Comment les gens faisaient-ils leurs besoins au Moyen Âge ?

C'est marrant, je me souviens d'une visite au château de Guédelon il y a deux ans... On était en famille, fin juillet, une chaleur à crever. C'est un chantier médiéval dingue, tu vois. Ils construisent un château fort comme au XIIIe siècle, avec les techniques et les matériaux de l'époque.

Et là, le guide nous parle des latrines. Pas de toilettes modernes, évidemment. C'était des sièges percés en pierre ou en bois, souvent situés en encorbellement, c'est-à-dire en saillie sur les murs extérieurs. Direct, paf, dans les douves ou dans un fossé. Imagine l'odeur!

  • Pas très glamour, je te l'accorde.
  • Mais bon, c'était le Moyen Âge, hein!

Et puis, dans les villes, c'était encore pire. Des pots de chambre qu'on vidait par la fenêtre, en criant « Garde à l'eau! » pour prévenir les passants. Un vrai cauchemar. J'avais lu ça quelque part... Ou entendu. Bref.

Ah, et le bain! Oui, c'est vrai qu'ils se baignaient. Mais pas tous les jours, loin de là!
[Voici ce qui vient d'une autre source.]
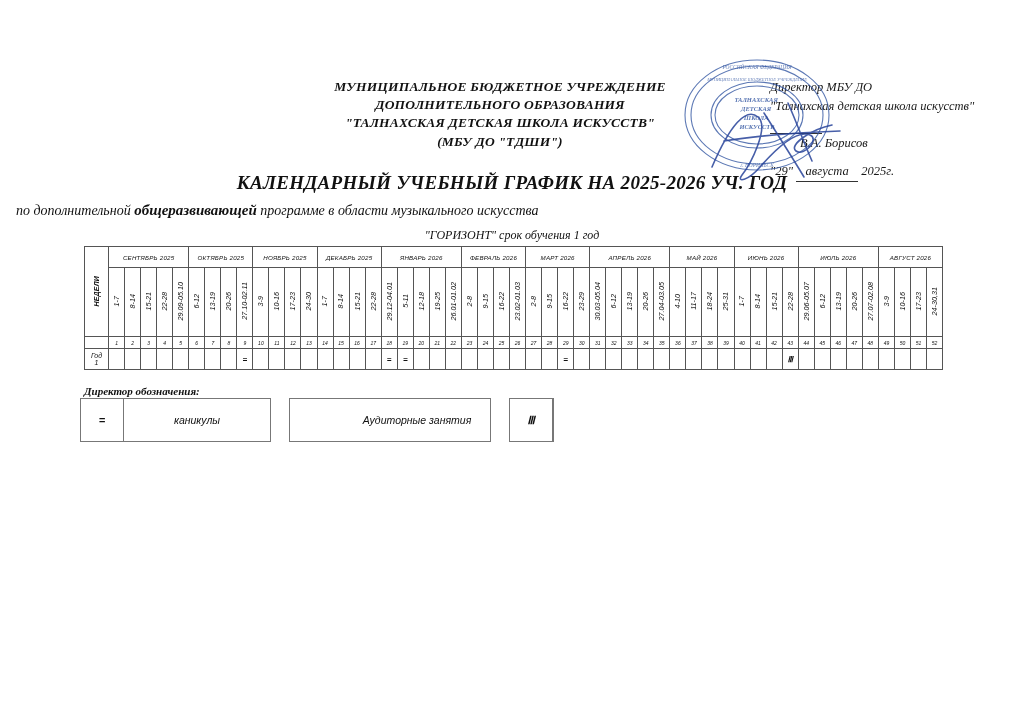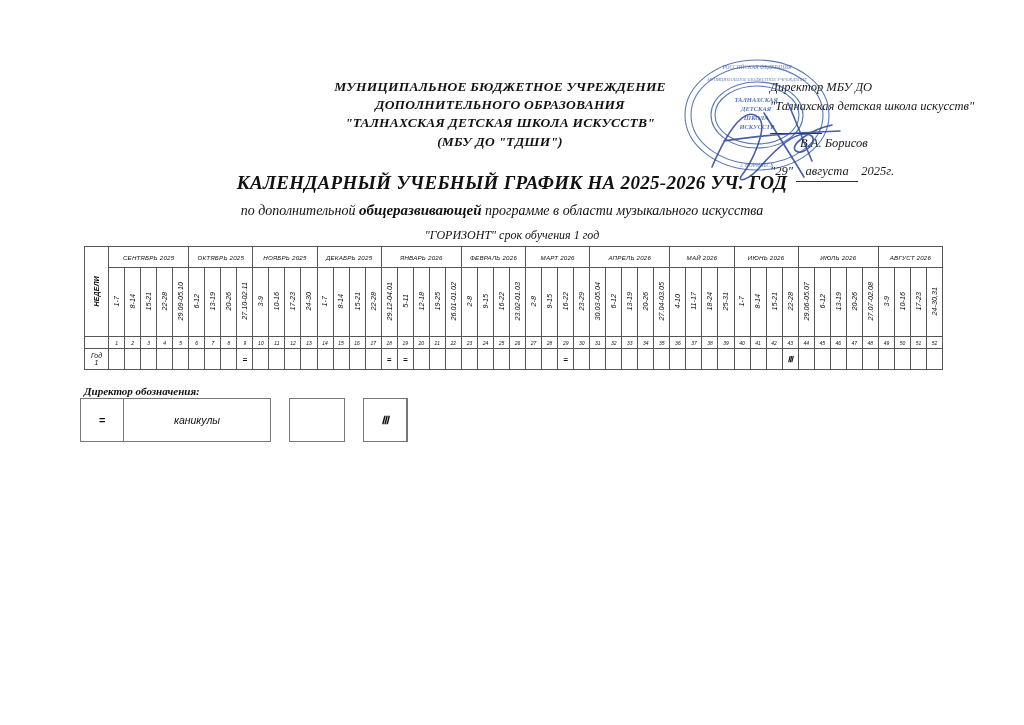--- a/index.html
+++ b/index.html
@@ -83,10 +83,9 @@
   }
   .subtitle-1 {
     position: absolute;
-    left: 4px;
+    left: 16px;
     top: 202px;
     width: 996px;
-    text-align: center;
     font-size: 14px;
   }
   .subtitle-1 b { font-size: 15px; }

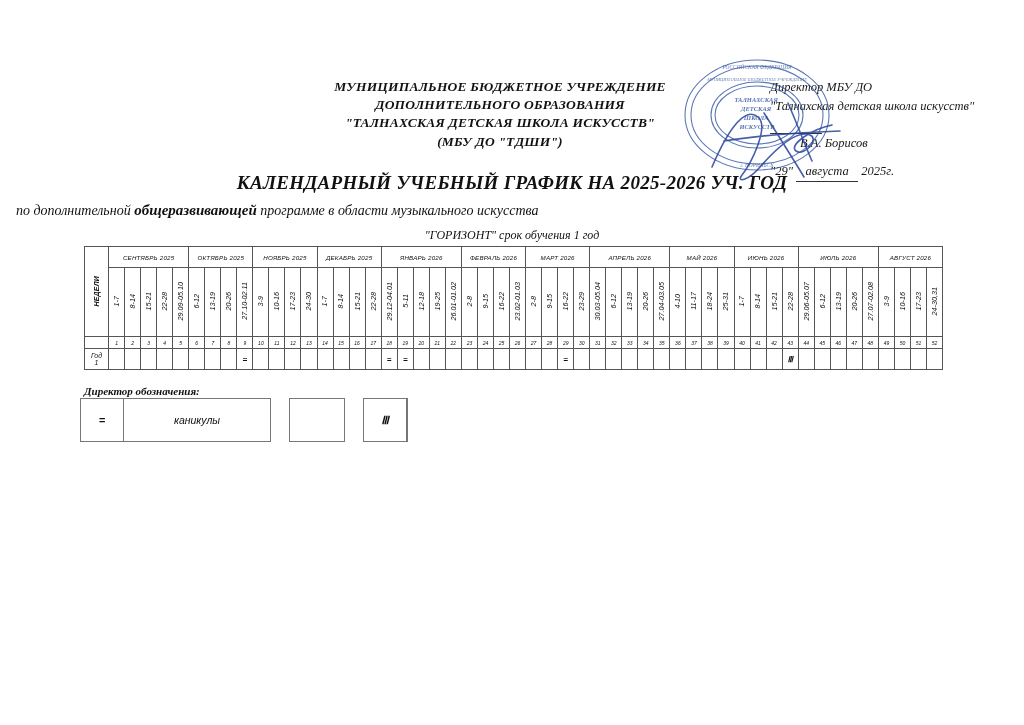--- a/index.html
+++ b/index.html
@@ -544,6 +544,7 @@
     </div>
     <div class="legend-item w2">
       <div class="legend-sym"></div>
+      <div class="legend-text">Аудиторные занятия</div>
     </div>
     <div class="legend-item w3">
       <div class="legend-sym">Ⅲ</div>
C'était plutôt un truc rare, dans des bains publics, des espèces de grandes cuves où plusieurs personnes se lavaient ensemble. Imagine l'hygiène...
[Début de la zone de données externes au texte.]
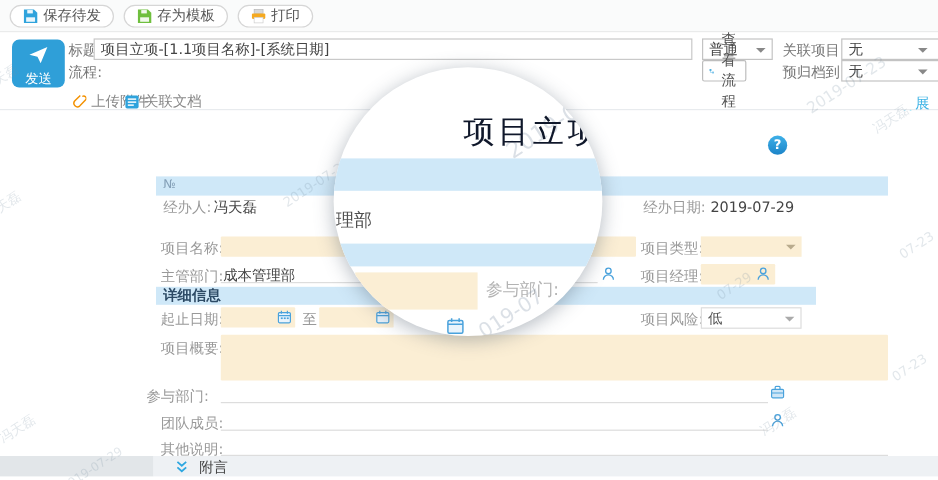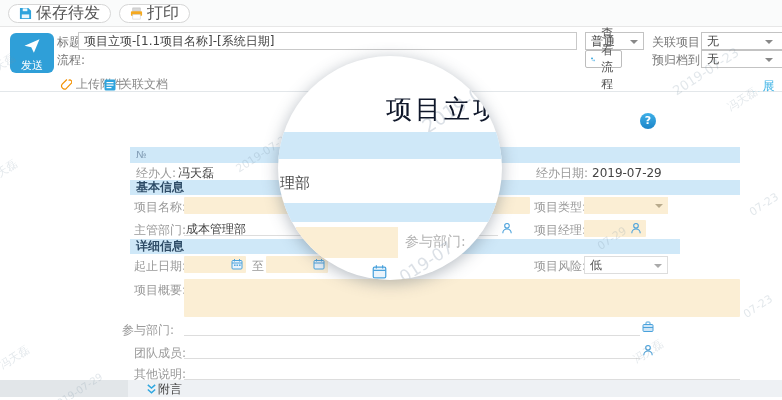--- a/index.html
+++ b/index.html
@@ -8,7 +8,7 @@
   .screen{position:relative;width:782px;height:400px;overflow:hidden;background:#fff;font-size:12px;color:#555}
   
   .toolbar{position:absolute;left:0;top:0;width:782px;height:27px;background:#fafbfb;border-bottom:1px solid #e7e7e7;display:flex;align-items:center;padding-left:8px;gap:8px}
-  .pill{height:19px;border:1px solid #d6d6d6;border-radius:10px;background:#fff;padding:0 10px;font-size:16px;color:#555;display:flex;align-items:center;gap:4px;cursor:pointer;font-family:Liberation Sans, sans-serif}
+  .pill{height:19px;border:1px solid #d6d6d6;border-radius:10px;background:#fff;padding:0 10px;font-size:12px;color:#555;display:flex;align-items:center;gap:4px;cursor:pointer;font-family:Liberation Sans, sans-serif}
   
   .header{position:absolute;left:0;top:27px;width:782px;height:65px;background:#fff;border-bottom:1px solid #e3e7ea}
   .send-btn{position:absolute;left:10px;top:6px;width:44px;height:40px;background:#2f9fd8;border-radius:6px;cursor:pointer;text-align:center}

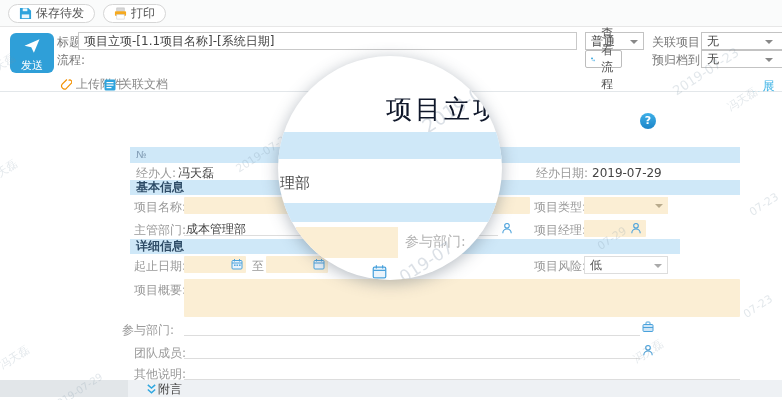--- a/index.html
+++ b/index.html
@@ -64,6 +64,14 @@
     </button>
     <button class="pill">
       <svg width="13" height="13" viewBox="0 0 14 14">
+          <path d="M1 1h9l3 3v9H1z" fill="#6fbf3e"></path>
+          <rect x="4" y="1.5" width="5" height="3" fill="#fff" opacity=".9"></rect>
+          <rect x="3" y="8" width="8" height="4" fill="#fff" opacity=".9"></rect>
+        </svg>
+      <span>存为模板</span>
+    </button>
+    <button class="pill">
+      <svg width="13" height="13" viewBox="0 0 14 14">
           <rect x="3" y="1" width="8" height="3.5" fill="#d8d8d8" stroke="#b5b5b5" stroke-width=".6"></rect>
           <rect x="1" y="4.5" width="12" height="5" rx="1" fill="#f5a91f"></rect>
           <rect x="3" y="8" width="8" height="5" fill="#fff" stroke="#cccccc" stroke-width=".6"></rect>

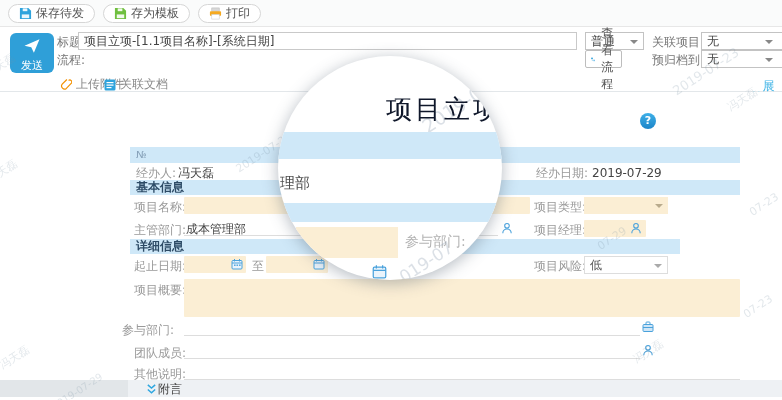--- a/index.html
+++ b/index.html
@@ -152,9 +152,6 @@
     <span class="lbl" style="left:536px;top:74px">经办日期:</span>
     <span class="val" style="left:592px;top:74px">2019-07-29</span>
 
-    <div class="band" style="left:130px;top:88px;width:610px;height:15px">
-      <span class="sec">基本信息</span>
-    </div>
 
     <span class="lbl" style="left:134px;top:108px">项目名称:</span>
     <div class="ofield" style="left:184px;top:105px;width:346px;height:17px"></div>

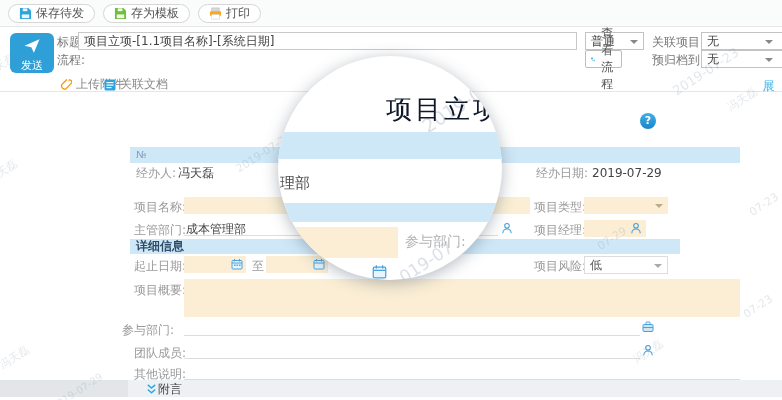--- a/index.html
+++ b/index.html
@@ -35,7 +35,7 @@
   .help{position:absolute;left:640px;top:21px;width:16px;height:16px;border-radius:50%;background:linear-gradient(#3eb0e8,#1c84c8);color:#fff;font-size:11px;font-weight:bold;text-align:center;line-height:16px;cursor:pointer}
   .botbar-l{position:absolute;left:0;top:288px;width:128px;height:17px;background:#e2e6e9}
   .botbar-r{position:absolute;left:128px;top:288px;width:654px;height:17px;background:#eef1f4}
-  .postscript{position:absolute;left:146px;top:289px;display:flex;align-items:center;gap:1px;color:#444;cursor:pointer}
+  .postscript{position:absolute;left:146px;top:289px;display:flex;align-items:center;gap:9px;color:#444;cursor:pointer}
   
   .wm{position:absolute;color:rgba(125,145,165,.22);white-space:nowrap;transform:rotate(-33deg);font-size:11px;z-index:2;pointer-events:none}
Je me souviens d'une anecdote racontée par une copine historienne: apparemment, certains se lavaient rarement pour se protéger. Ça parait fou, mais c'était une croyance.

  • L'idée, c'était que l'eau ouvrait les pores de la peau et rendait plus vulnérable aux maladies.
  • Du coup, on préférait se parfumer à outrance pour masquer les odeurs.

Fascinant, non ? C'est fou ce qu'on apprend comme trucs insolites.

Qui a inventé le premier produit de nettoyage ?

Minuit passé… J’y pense, au savon. Les Babyloniens, hein ? 2800 avant JC… ça me semble fou. Graisses animales, cendre… Imagine l’odeur ! Pas glamour, loin de là.

  • Ça devait sentir fort, non ?
  • Genre, un mélange bizarre.
  • Et l’eau… Pas comme notre eau courante, je suppose.

J’ai vu un doc, une fois, sur l’histoire du savon. C’était fascinant, mais aussi… un peu triste, en fait. On pense à tout ce chemin parcouru depuis, et on se dit… pourquoi tout ça ?

Le nettoyage, c’est essentiel, c’est clair. Mais il y a un côté… mélancolique à ça. On nettoie pour oublier, pour effacer. On se débarrasse de la saleté, mais… reste quelque chose.

C’est bizarre, non ? J’ai passé ma journée à nettoyer l’appartement de ma grand-mère. Elle est partie en juin… tout sentait encore son parfum. Du propre, mais… avec un arrière goût d’absence.

J’avais acheté un nouveau produit, de la marque "Sunlight", pour les vitres. Ironique, je trouve. Propreté éclatante, mais dans le fond… c’est vide.

  • Sunlight… on dirait un nom de romantisme. C’est décevant.
  • Le savon, c’était simplement pratique.
  • Maintenant c'est du marketing.

Bref, les Babyloniens. Savon à base de graisses animales et de cendre. C’est tout. Le début de tout ça. Et moi, là, à trois heures du matin… à penser à ça. Il faudrait que je dorme.

Ma grand-mère utilisait du savon de Marseille, avant. Elle disait que c’était le meilleur. Je lui ai promis que je garderais sa recette… mais j’ai oublié de lui demander. Je suis nulle.